Top of INFORMATION SHOWN

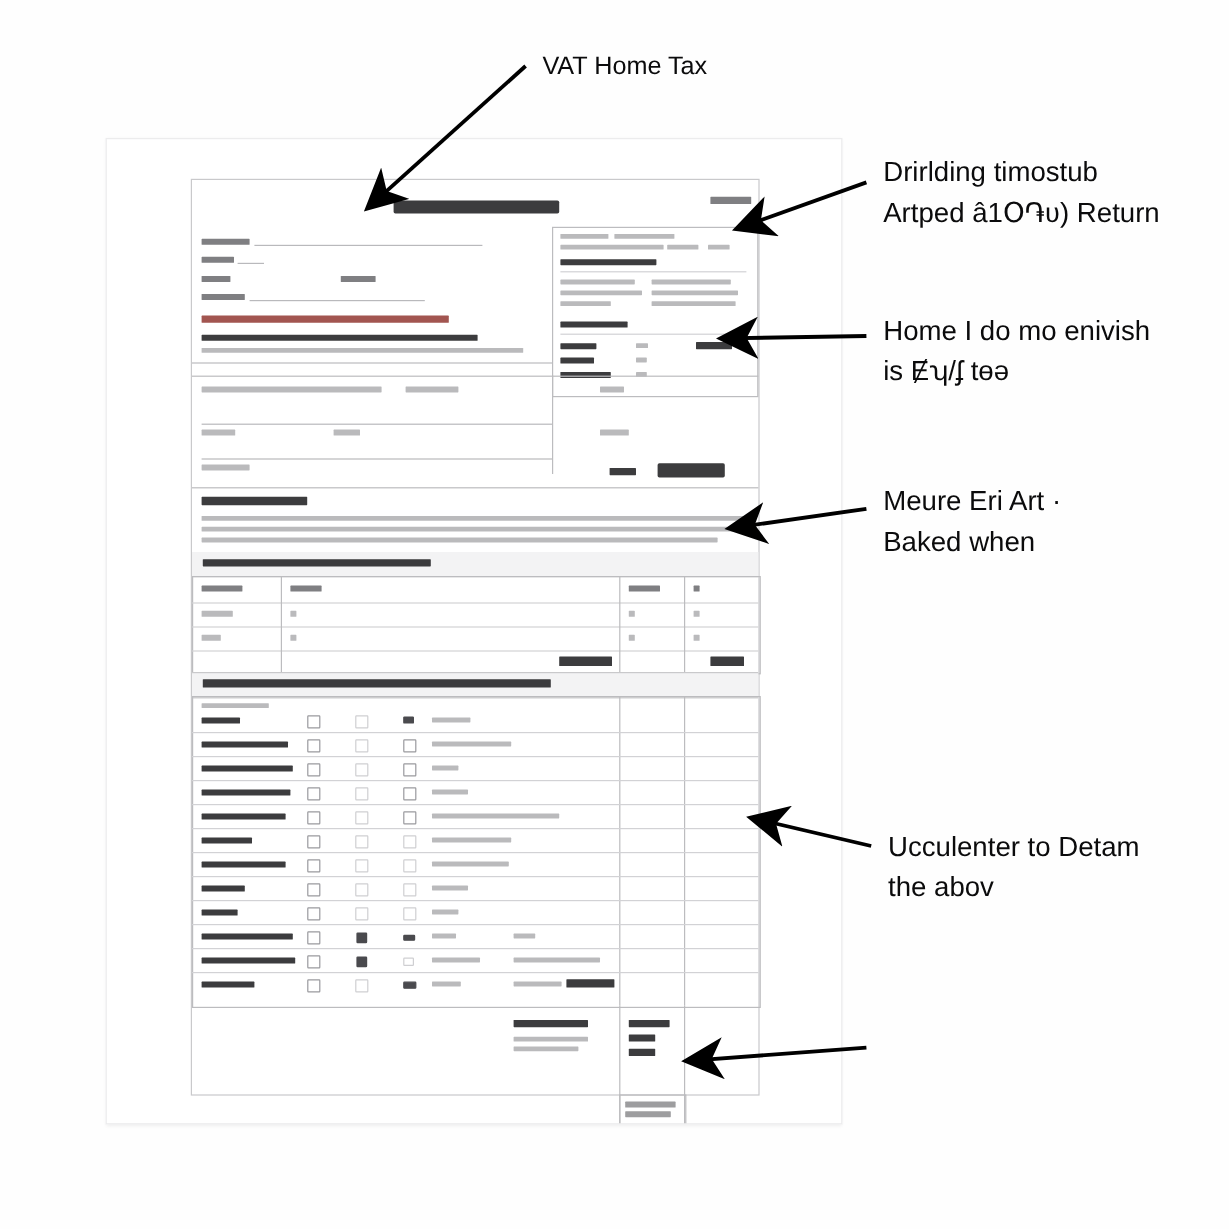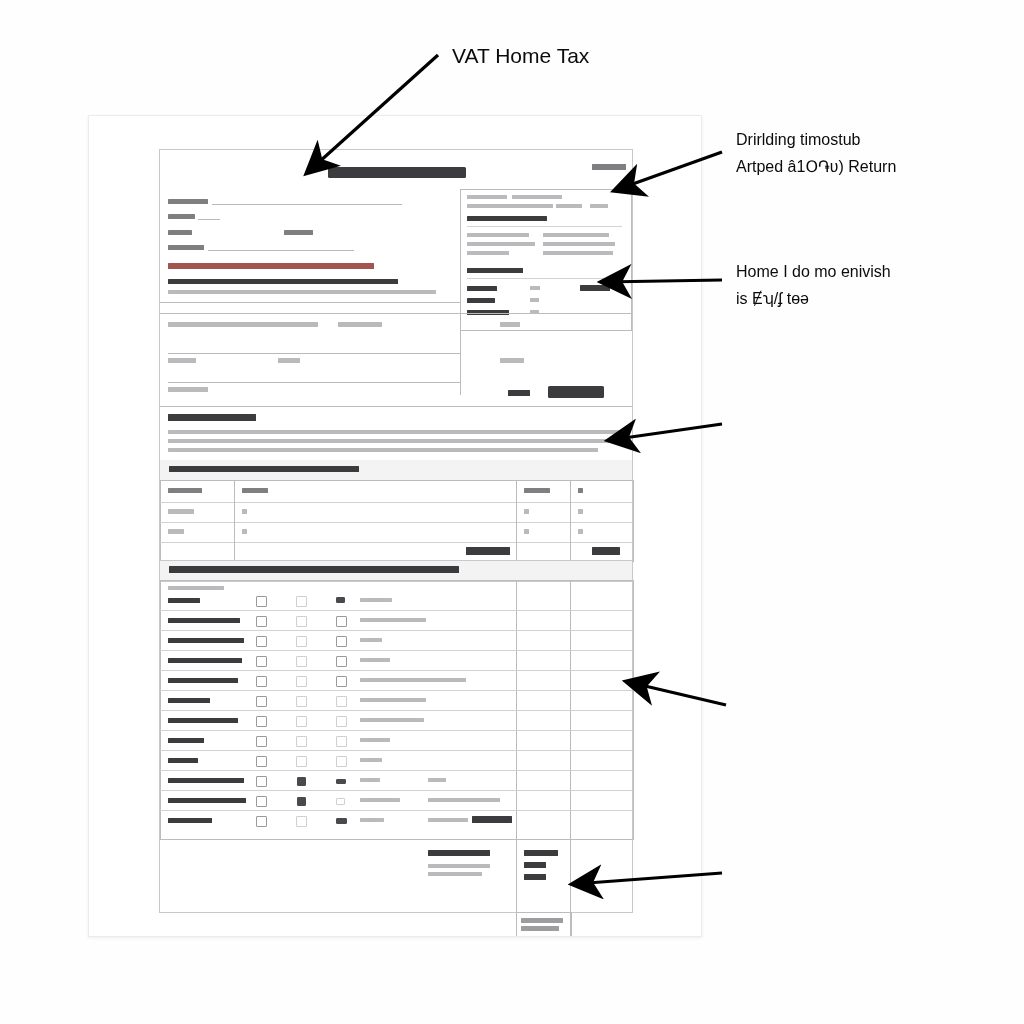--- a/index.html
+++ b/index.html
@@ -38,22 +38,22 @@
   .hline{position:absolute;background:#d2d2d5;height:1px;}
   .cb{position:absolute;width:9px;height:9px;border:1px solid #9a9a9e;background:#fff;border-radius:1px;}
   .cb.on{background:#4a4a4e;border-color:#4a4a4e;}
   .cb.faint{border-color:#cfcfd2;}
   .hdrband{position:absolute;background:#f3f3f4;border-bottom:1px solid #c9c9cb;}
 
   
   .anno{
     position:absolute;
     color:#0b0b0c;
-    font-size:16px;
-    line-height:27px;
+    font-size:23px;
+    line-height:34px;
     font-family:"Liberation Sans",sans-serif;
     white-space:pre-line;
   }
   .anno.big{font-size:21px;line-height:29px;}
   svg.arrows{position:absolute;inset:0;width:1024px;height:1024px;pointer-events:none;}
 </style>
 </head>
 <body>
 
 <div id="root">
@@ -290,16 +290,20 @@
   </svg>
 
   <div class="anno big" style="left:452px;top:41px;">VAT Home Tax</div>
 
   <div class="anno" style="left:736px;top:126px;">Drirlding timostub
 Artped â1Օ֏ʋ) Return</div>
 
   <div class="anno" style="left:736px;top:258px;">Home I do mo enivish
 is Ɇʮ/ʄ tөə</div>
 
-
+  <div class="anno" style="left:736px;top:400px;">Meure Eri Art ·
+Baked when</div>
+
+  <div class="anno" style="left:740px;top:688px;">Ucculenter to Detam
+the abov</div>
 
 
 </div>
 
 </body></html>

Bottom of INFORMATION SHOWN

TASK PROMPT →
Locate the lines above that hold the word "solid". Show every one of them.

THE ANSWER →
   .cb{position:absolute;width:9px;height:9px;border:1px solid #9a9a9e;background:#fff;border-radius:1px;}
   .hdrband{position:absolute;background:#f3f3f4;border-bottom:1px solid #c9c9cb;}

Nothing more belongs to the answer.